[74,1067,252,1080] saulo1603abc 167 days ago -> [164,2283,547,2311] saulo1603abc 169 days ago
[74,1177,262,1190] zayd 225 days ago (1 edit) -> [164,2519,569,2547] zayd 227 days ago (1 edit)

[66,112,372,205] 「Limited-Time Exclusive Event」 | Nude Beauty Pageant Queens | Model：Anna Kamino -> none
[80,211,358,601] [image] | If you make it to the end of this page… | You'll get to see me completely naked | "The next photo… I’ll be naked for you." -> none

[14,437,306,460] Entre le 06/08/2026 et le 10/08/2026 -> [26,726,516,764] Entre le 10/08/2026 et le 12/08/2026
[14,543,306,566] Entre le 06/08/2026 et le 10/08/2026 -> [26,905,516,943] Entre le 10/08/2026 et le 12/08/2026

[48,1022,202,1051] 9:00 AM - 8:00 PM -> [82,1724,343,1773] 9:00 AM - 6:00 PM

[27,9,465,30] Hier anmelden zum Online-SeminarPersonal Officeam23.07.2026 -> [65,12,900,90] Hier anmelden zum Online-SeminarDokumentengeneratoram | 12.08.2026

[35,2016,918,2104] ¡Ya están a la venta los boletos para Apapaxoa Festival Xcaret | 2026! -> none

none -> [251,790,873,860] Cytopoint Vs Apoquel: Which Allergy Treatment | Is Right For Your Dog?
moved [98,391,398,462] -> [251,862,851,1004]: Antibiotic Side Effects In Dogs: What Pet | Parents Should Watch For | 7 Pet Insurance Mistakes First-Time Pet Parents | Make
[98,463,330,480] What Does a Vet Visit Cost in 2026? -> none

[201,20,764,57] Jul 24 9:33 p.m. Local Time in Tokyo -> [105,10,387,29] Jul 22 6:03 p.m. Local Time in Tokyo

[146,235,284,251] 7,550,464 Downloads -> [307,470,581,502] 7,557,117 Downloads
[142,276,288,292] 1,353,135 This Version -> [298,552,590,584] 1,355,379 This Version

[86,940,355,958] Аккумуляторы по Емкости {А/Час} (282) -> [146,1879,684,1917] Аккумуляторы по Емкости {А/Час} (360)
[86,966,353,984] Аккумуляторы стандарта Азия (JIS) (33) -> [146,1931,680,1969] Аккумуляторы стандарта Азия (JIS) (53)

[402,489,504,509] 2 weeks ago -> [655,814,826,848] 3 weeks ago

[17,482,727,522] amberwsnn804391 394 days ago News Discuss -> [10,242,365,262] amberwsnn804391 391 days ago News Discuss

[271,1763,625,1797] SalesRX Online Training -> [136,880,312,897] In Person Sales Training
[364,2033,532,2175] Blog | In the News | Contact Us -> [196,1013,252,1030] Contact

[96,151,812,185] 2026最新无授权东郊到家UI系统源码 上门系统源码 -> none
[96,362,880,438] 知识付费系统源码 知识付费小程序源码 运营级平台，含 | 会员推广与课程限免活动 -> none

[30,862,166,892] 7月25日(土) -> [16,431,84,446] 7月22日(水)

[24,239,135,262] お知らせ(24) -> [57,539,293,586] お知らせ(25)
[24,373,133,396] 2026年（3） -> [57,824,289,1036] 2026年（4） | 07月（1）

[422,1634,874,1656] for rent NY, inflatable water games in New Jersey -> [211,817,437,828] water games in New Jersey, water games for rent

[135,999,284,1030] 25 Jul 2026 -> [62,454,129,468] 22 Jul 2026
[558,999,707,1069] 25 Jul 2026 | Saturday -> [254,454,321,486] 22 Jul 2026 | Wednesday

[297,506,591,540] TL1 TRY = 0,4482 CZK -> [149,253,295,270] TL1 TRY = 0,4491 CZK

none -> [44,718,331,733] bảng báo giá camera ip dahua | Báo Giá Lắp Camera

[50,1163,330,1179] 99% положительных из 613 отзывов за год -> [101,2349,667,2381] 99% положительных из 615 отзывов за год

#####

• Required action
Nothing but the lines from the one with "[24,239,135,262] お知らせ(24) ->" through the last line of the records above should be retyped, and those word for word.

• Answer to this problem
[24,239,135,262] お知らせ(24) -> [57,539,293,586] お知らせ(25)
[24,373,133,396] 2026年（3） -> [57,824,289,1036] 2026年（4） | 07月（1）

[422,1634,874,1656] for rent NY, inflatable water games in New Jersey -> [211,817,437,828] water games in New Jersey, water games for rent

[135,999,284,1030] 25 Jul 2026 -> [62,454,129,468] 22 Jul 2026
[558,999,707,1069] 25 Jul 2026 | Saturday -> [254,454,321,486] 22 Jul 2026 | Wednesday

[297,506,591,540] TL1 TRY = 0,4482 CZK -> [149,253,295,270] TL1 TRY = 0,4491 CZK

none -> [44,718,331,733] bảng báo giá camera ip dahua | Báo Giá Lắp Camera

[50,1163,330,1179] 99% положительных из 613 отзывов за год -> [101,2349,667,2381] 99% положительных из 615 отзывов за год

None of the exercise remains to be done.